Seja criança, Manuela

28 janeiro 2014


Manuela, Manuela... mal sabe você o quanto é bom ser criança... ou sabe?
Eram quatro da manhã, e você estava acordando de um sonho engraçado, porém, não queria mais dormir. Levantou, pegou as cobertas e foi na sala ver desenho. Preparou o sofá e ligou a TV, estava passando seu favorito, que sorte! Passou uma hora, passaram duas horas, passaram três horas. Agora são sete da manhã, e está na hora do café, que é constituído por cereal de chocolate. Não alcança a prateleira e quer crescer? Calma, Manuela, você não sabe o que está pedindo. Crescer não é tão simples quanto parece, alcançar a prateleira é bom, mas alcançar os problemas vem de brinde. Um brinde que ninguém quer ganhar, mas por falta de escolhas, todos aprendem a usar, uns com mais dificuldade do que outros.
É tão bom ter seis anos... o dever de casa é um desenho a ser colorido, ou um caça palavras a ser resolvido. Estudar chega a fazer parte da brincadeira. Aproveite bem a pré-escola, Manuela, pois aparentemente as pessoas não são tão cruéis quando se tem 6 anos, mas espera elas crescerem e você vai sentir na pele os arranhões da maldade alheia. 
Acabou seu café, Manuela? Calma, sossega, escova esses dentes antes de ir brincar na rua! Você é igual a sua mãe, não para quieta nunca. 
Eu lembro de quando eu tinha sua idade, era tão bom brincar na rua... a minha sempre foi segura, até hoje quase não vem sinal de carro. Eu tinha meus amiguinhos, fora eu, eram dois guris e três gurias, algumas garotas na sua idade só querem saber de boneca, outras são mais molecas e preferem pega-pega. Já eu, brincava de qualquer coisa, era só me chamar que eu topava tudo. Era pega-pega, esconde-esconde, mamãe e filhinha, elefante colorido, salada mista, bonecas, carrinho... e quando cansávamos disso tudo, inventávamos nossa própria brincadeira criando uma espécie de teatro. Onde nós fazíamos a história que queríamos viver, e ficávamos satisfeitos por ter realizado tudo. Quem dera na vida fosse fácil assim também. 

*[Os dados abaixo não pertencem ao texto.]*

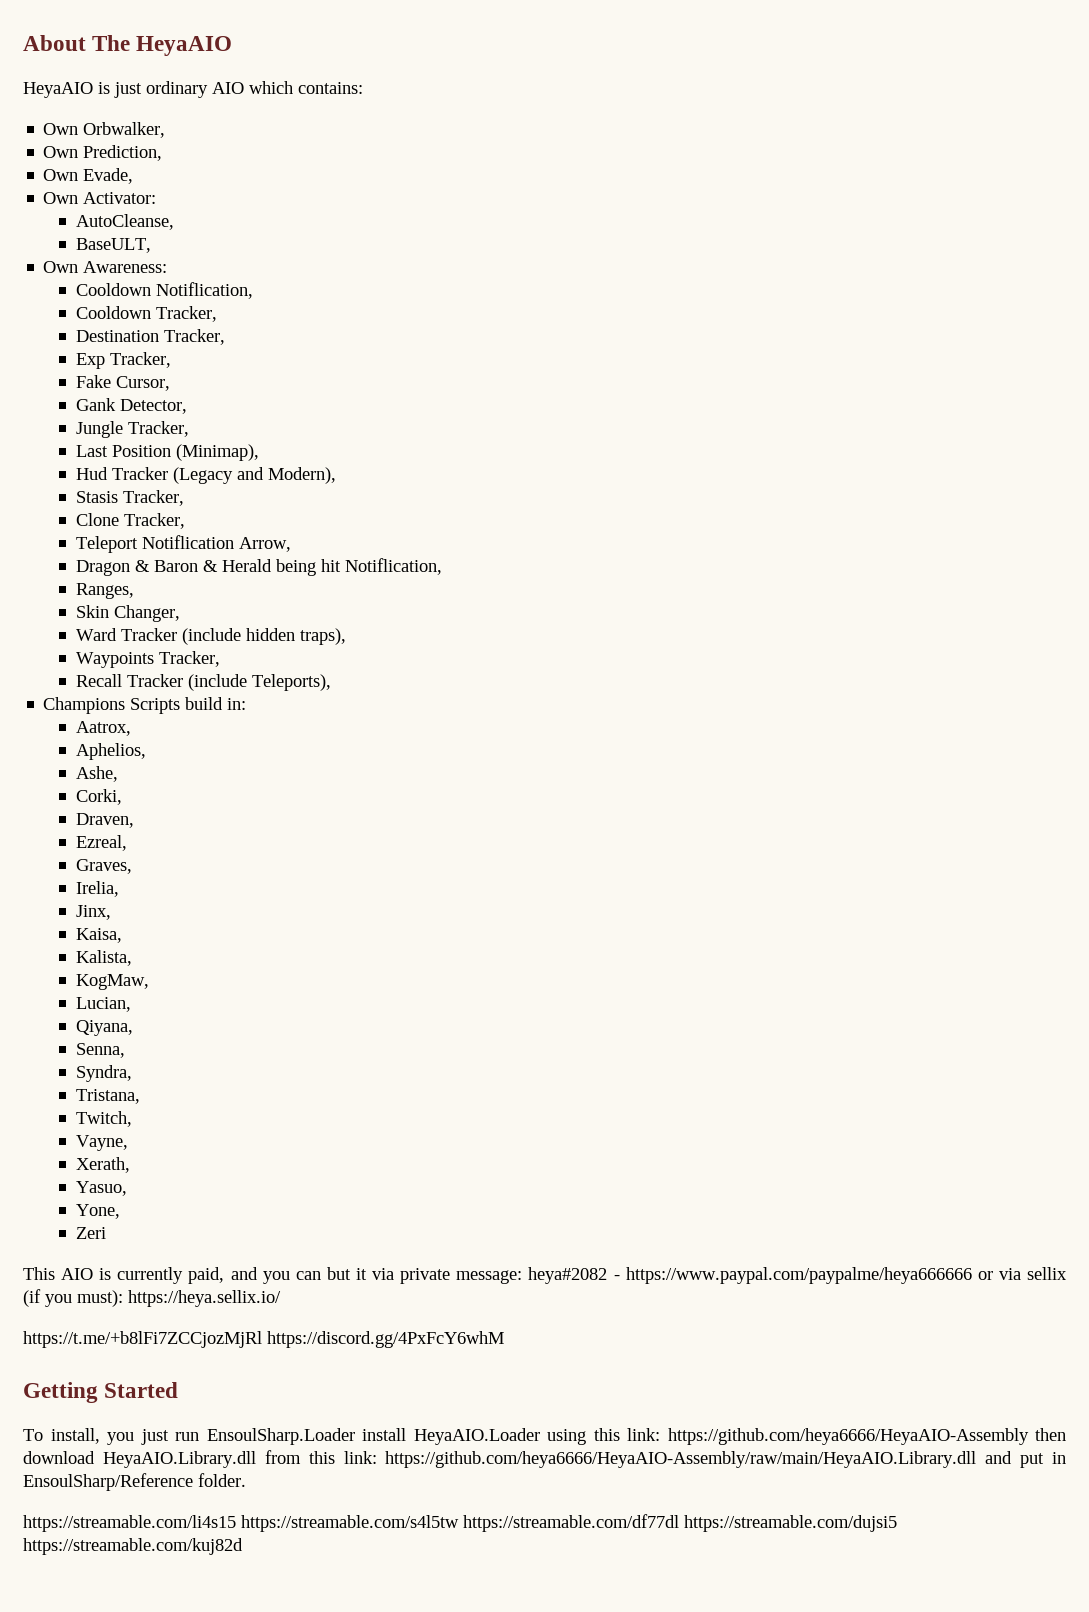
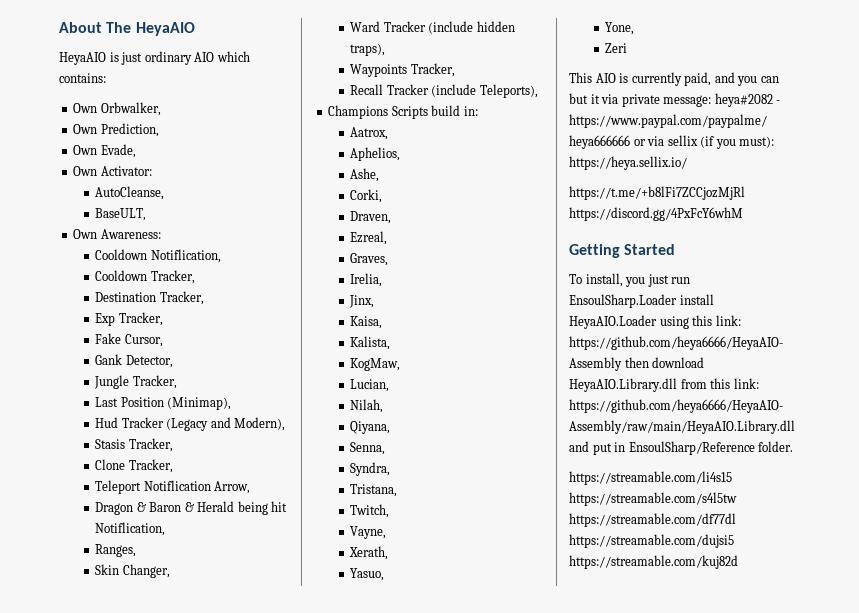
(132, 1004) none -> [350,399,384,413] // Nilah,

E meus primos? Nunca tive prima, só primos, Manuela. E eu adorava brincar com eles, era uma correria só, a gente só sabia fazer isso. Quando eu voltava para casa, minha mãe nem acreditava: meus pés estavam pretos de sujeira. E eu ria da cara dela.
Por um tempo eu fui pequena, sabia? Você pode não acreditar, mas fui. Eu subia num banquinho pra me olhar no espelho do corredor, e dizia: "Quero crescer e ser grande igual ao meu pai". E fiquei alta mesmo, deslanchei. Mas mal sabia eu o quanto estava errada em querer crescer. Ficar independente todo mundo quer, agora, lidar com problemas... nem quero lembrar do que passei, mas cada detalhe me transformou no que sou hoje. Não sei se é bom ou é ruim, isso só o tempo vai dizer.
Mas Manuela, vou te dar um conselho que eu deveria ter seguido a risca: viva o hoje, aproveite bem a sua infância. Brincar na rua é muito bom, escolher o doce no supermercado é perfeito. Acordar de madrugada pra ver desenho então? Hoje em dia eu durmo o dia inteiro se deixar, mas só uma criança sabe o quanto é bom acordar cedo só pra ter o prazer de assistir as meninas super poderosas salvando o dia mais uma vez. 
Pode acreditar: se você não encontrar a felicidade pura e completa na infância, não encontrará nunca mais, pois só uma criança sabe encontrar a alegria nos mais simples detalhes.